The pass rate for legal practice course (LPC) students was virtually unchanged for the academic year ending in the summer of 2020 despite the pandemic, figures from the Solicitors Regulation Authority (SRA) have shown.
However, the SRA’s first attempt to monitor the socio-economic background of LPC students was hit by a mass refusal from students to answer a question about secondary schools.
Only 7% admitted going to a private school compared to 30% who said they went to a state school.
In its training authorisation and monitoring report for the year to August 2020, the SRA said it responded to the pandemic by relaxing requirements for teaching and assessment of the LPC and common professional examination (CPE) for non-law graduates.
These included relying on coursework instead of exams and moving exams for core subjects online.
The SRA said the proportion the students deferring exams more than doubled, from 13% to 28%, with candidates “choosing to wait to sit assessments face-to-face” or for other pandemic-related reasons.
This had no impact on the overall pass rate which hardly fell – from 58% the previous year to 57.5% for 8,306 students. The proportion of students who failed the course, as opposed to deferring or being referred, fell from 3.3% to only 1.6%.
The achievement gap between academic institutions closed a little, with the worst performer recording a pass rate of 31%, compared to 23% the year before.
The top seven providers recorded a 100% pass rate, compared to only two the previous year. The report did not identify institutions’ individual pass rates.

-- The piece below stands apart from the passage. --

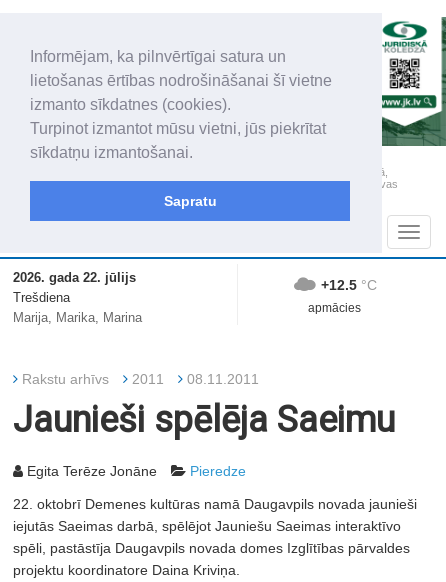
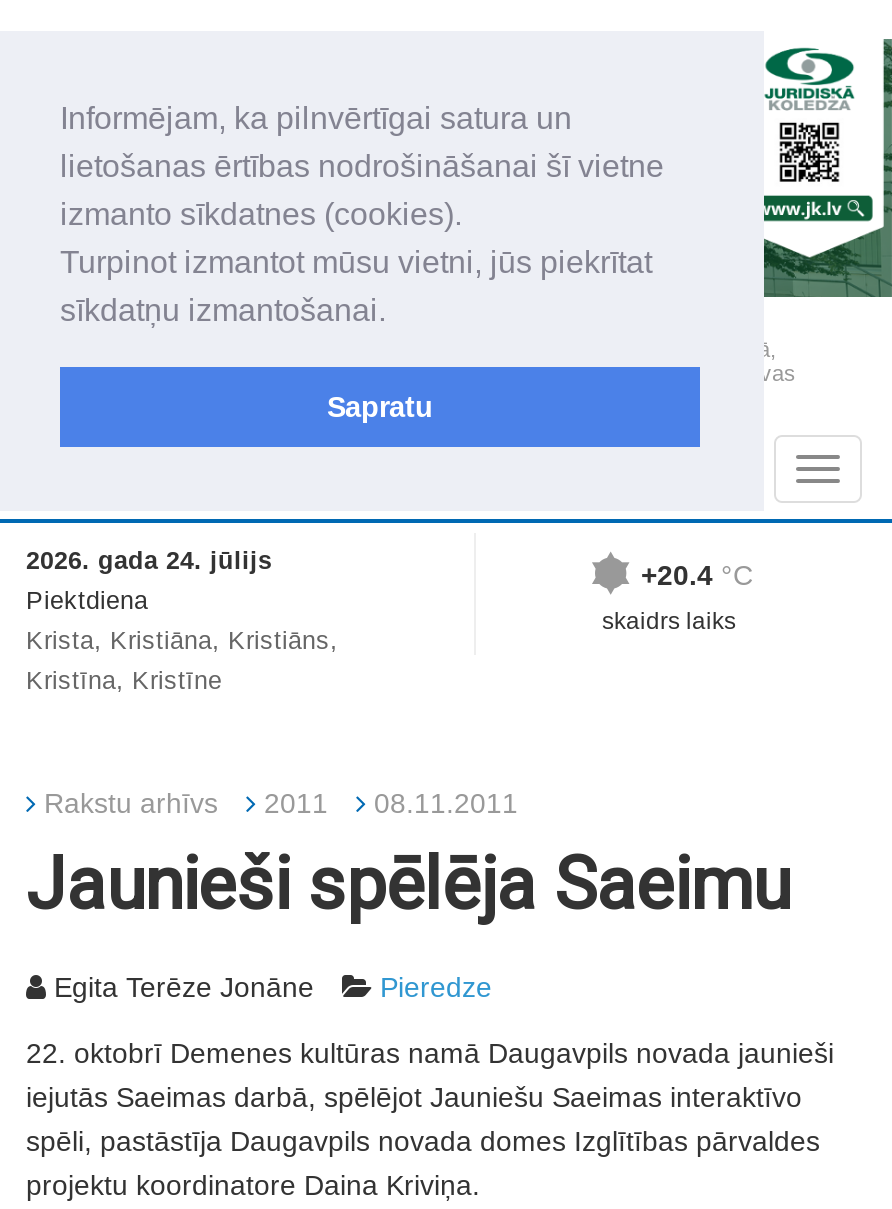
[13,271,142,325] 2026. gada 22. jūlijs | Trešdiena | Marija, Marika, Marina -> [26,548,338,696] 2026. gada 24. jūlijs | Piektdiena | Krista, Kristiāna, Kristiāns, | Kristīna, Kristīne
[321,277,377,293] +12.5 °C -> [641,560,753,592] +20.4 °C
[308,301,361,315] apmācies -> [602,608,736,636] skaidrs laiks

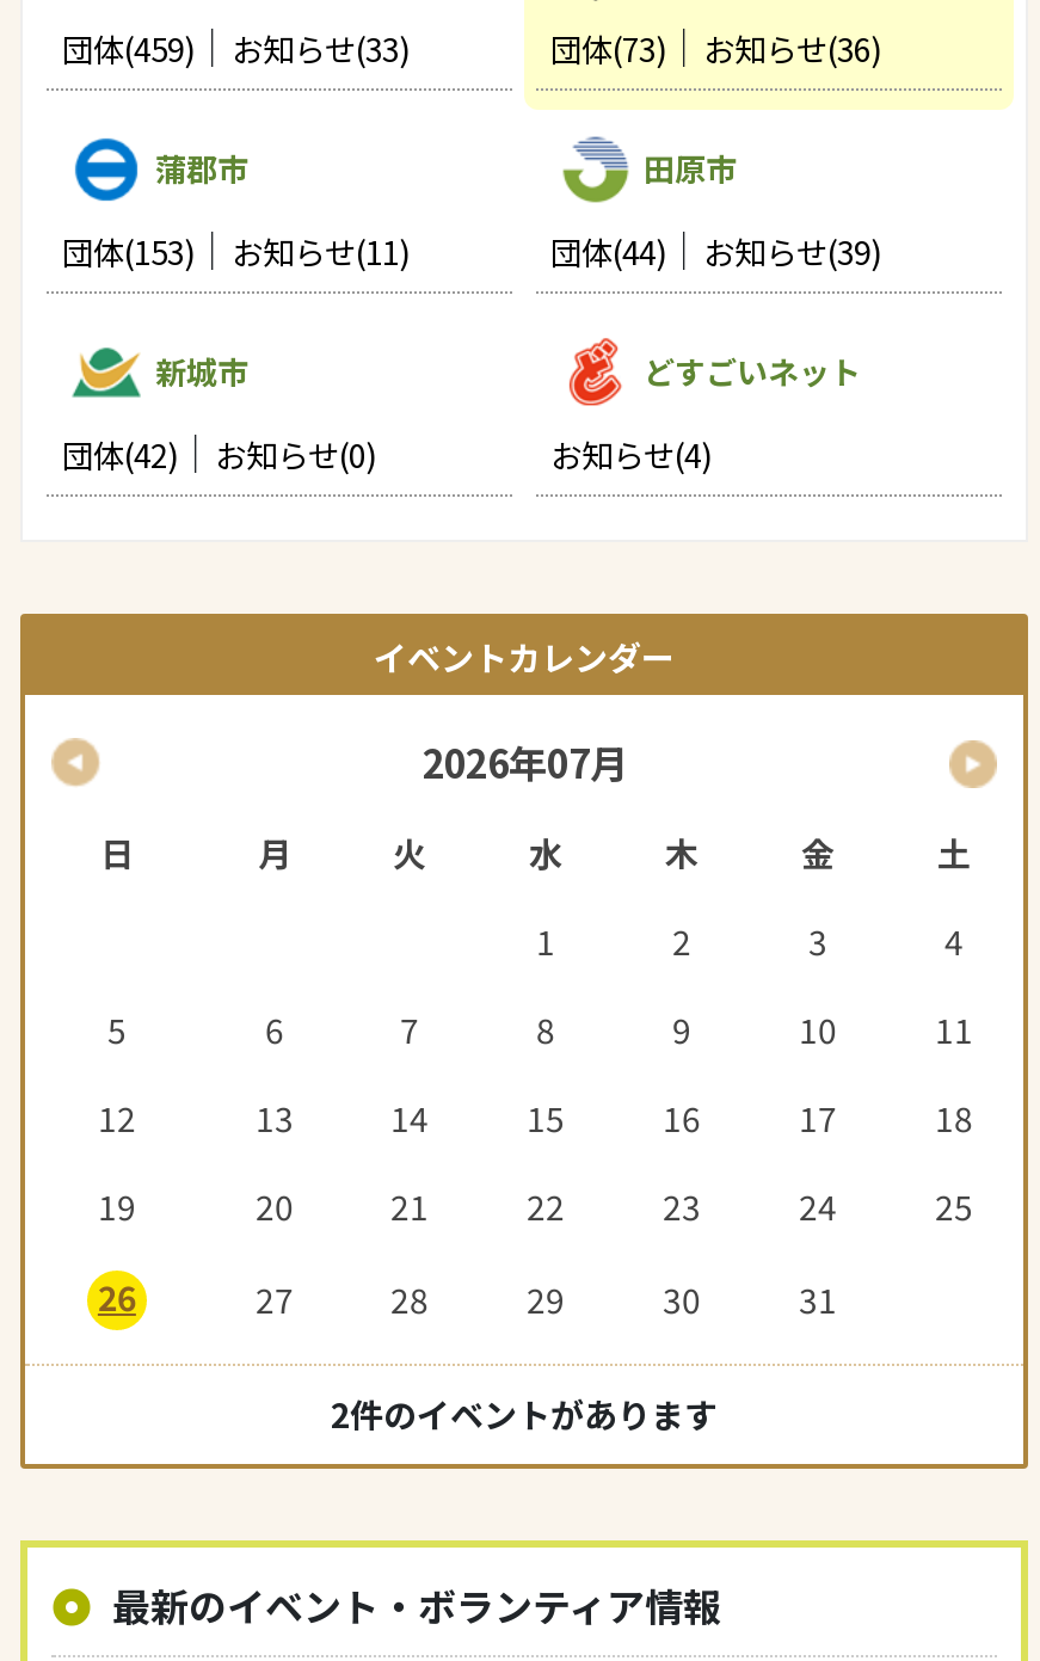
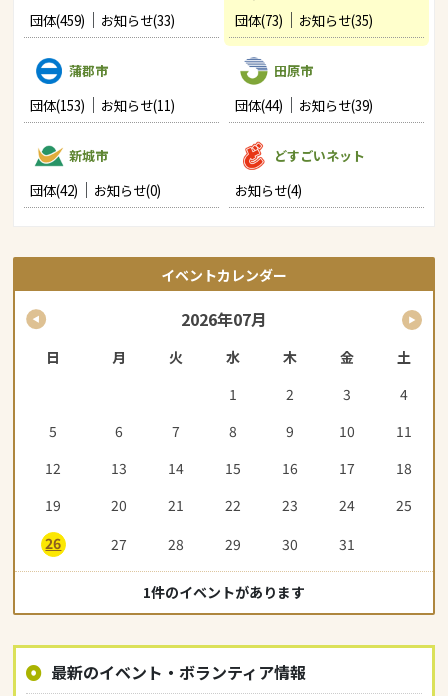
[550,17,880,75] 団体(73)｜お知らせ(36) -> [235,7,373,31] 団体(73)｜お知らせ(35)
[331,1390,718,1438] 2件のイベントがあります -> [143,582,305,602] 1件のイベントがあります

The two biggest providers, BPP University and the University of Law, accounted for 81% of LPC students.
The achievement gap between students from different ethnic minority backgrounds closed slightly compared to the year ending August 2019.
Nearly a quarter of students (23%) said they were from Asian backgrounds, compared to 12% from Black backgrounds.
While two-thirds (65%) of White students successfully completed the LPC, the pass rate for Asian students was 52% and Black students 39%.
For the first time, students were asked a question asking about their secondary school so that LPC results could be monitored in terms of socio-economic background.
Huge numbers either preferred not to say or said the status of their secondary school was ‘unknown’.
A report last summer from LawCAB, the central applications gateway for the LPC, revealed a similar mass refusal by students to reveal personal details, this time on ethnicity.
Nearly 60% of applicants to disclose their ethnicity when applying for a place on the LPC in 2020 – up from 2.3% the previous year.
The SRA said that 30% of LPC students who described the type of secondary school they attended said they went to a state school, with 7% having gone to an independent or fee-paying school.
The pass rate for those attending private schools was just under 70%, compared to less than 49% for those attending state schools.
Those with at least one parent educated to degree level were also significantly more likely to be successful than those without.
When it came to the CPE course, the overall success rate was 60%, up from 58% the previous year, with a pass rates for the providers varying from 30% to 100%.
Six in ten students (60%) were female and they performed much better than male students, achieving a pass rate of 62% compared to 38% for men.
Students from Asian backgrounds made up 20% of CPE students and had a successful completion rate of 50%. Those from Black backgrounds, who accounted for 8% of students, had a pass rate of 41%. This compares to a rate of 65% for those from White backgrounds.
Around 17% of LPC and 14% of CPE students described themselves as having a disability. There was an achievement gap on the LPC course, with disabled students achieving a pass rate of just over 51%, compared to almost 59% for those without a disability.
However, disabled students performed better than others on the CPE course, with a pass rate of 60% for those with a disability and 59% for those without.